_What you are asked to do_.
From the listing below, pull out the lines that hold "Transportfiets".

_Records for this exercise_.
━━━━

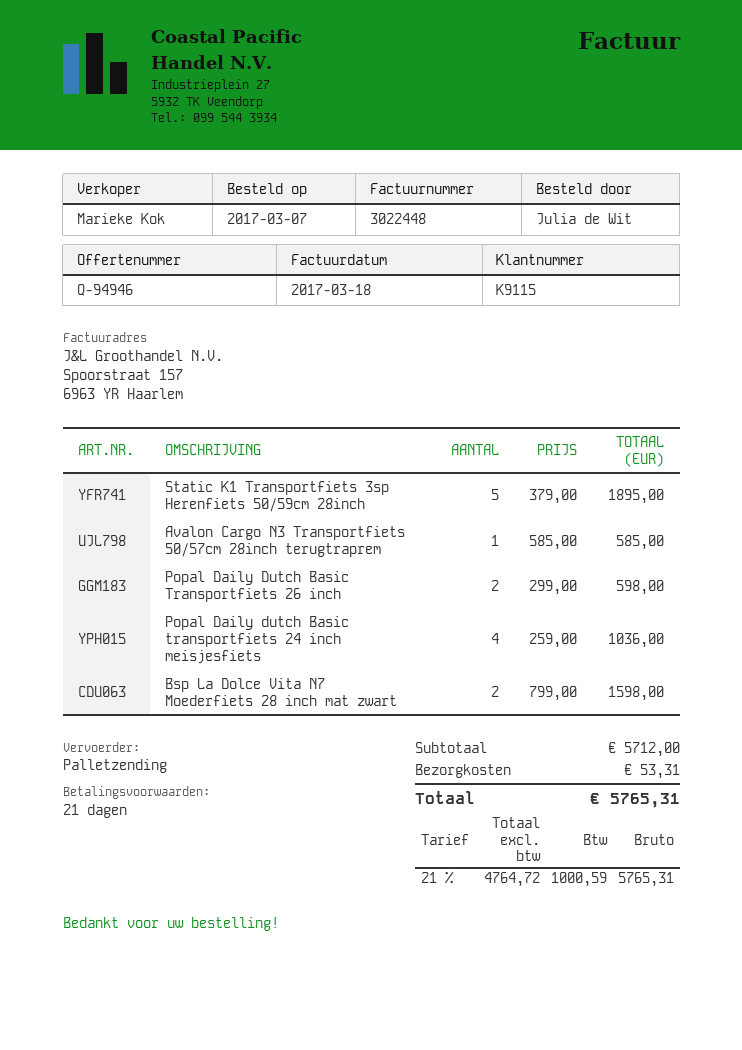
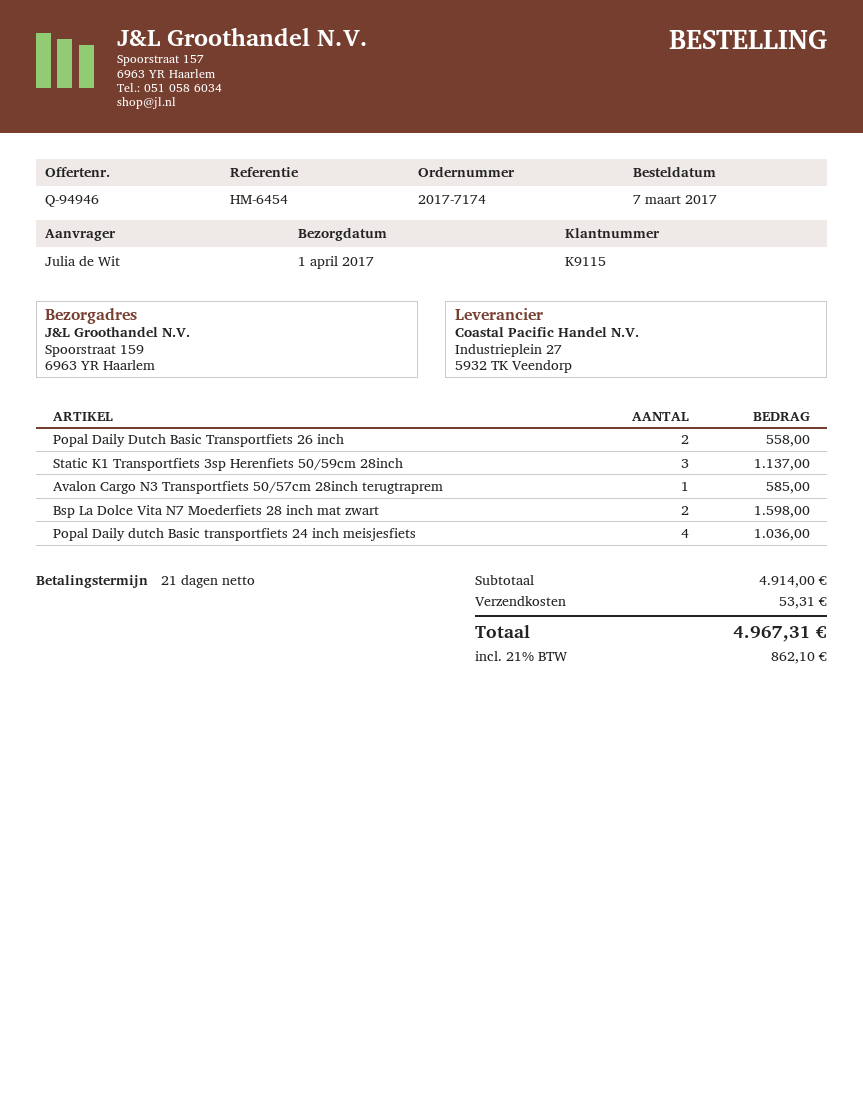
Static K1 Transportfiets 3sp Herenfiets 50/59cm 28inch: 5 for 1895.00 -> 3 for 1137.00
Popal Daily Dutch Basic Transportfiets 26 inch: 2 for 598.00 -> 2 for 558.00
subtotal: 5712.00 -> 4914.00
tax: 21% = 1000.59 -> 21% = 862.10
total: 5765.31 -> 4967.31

━━━━

_Task response_.
Static K1 Transportfiets 3sp Herenfiets 50/59cm 28inch: 5 for 1895.00 -> 3 for 1137.00
Popal Daily Dutch Basic Transportfiets 26 inch: 2 for 598.00 -> 2 for 558.00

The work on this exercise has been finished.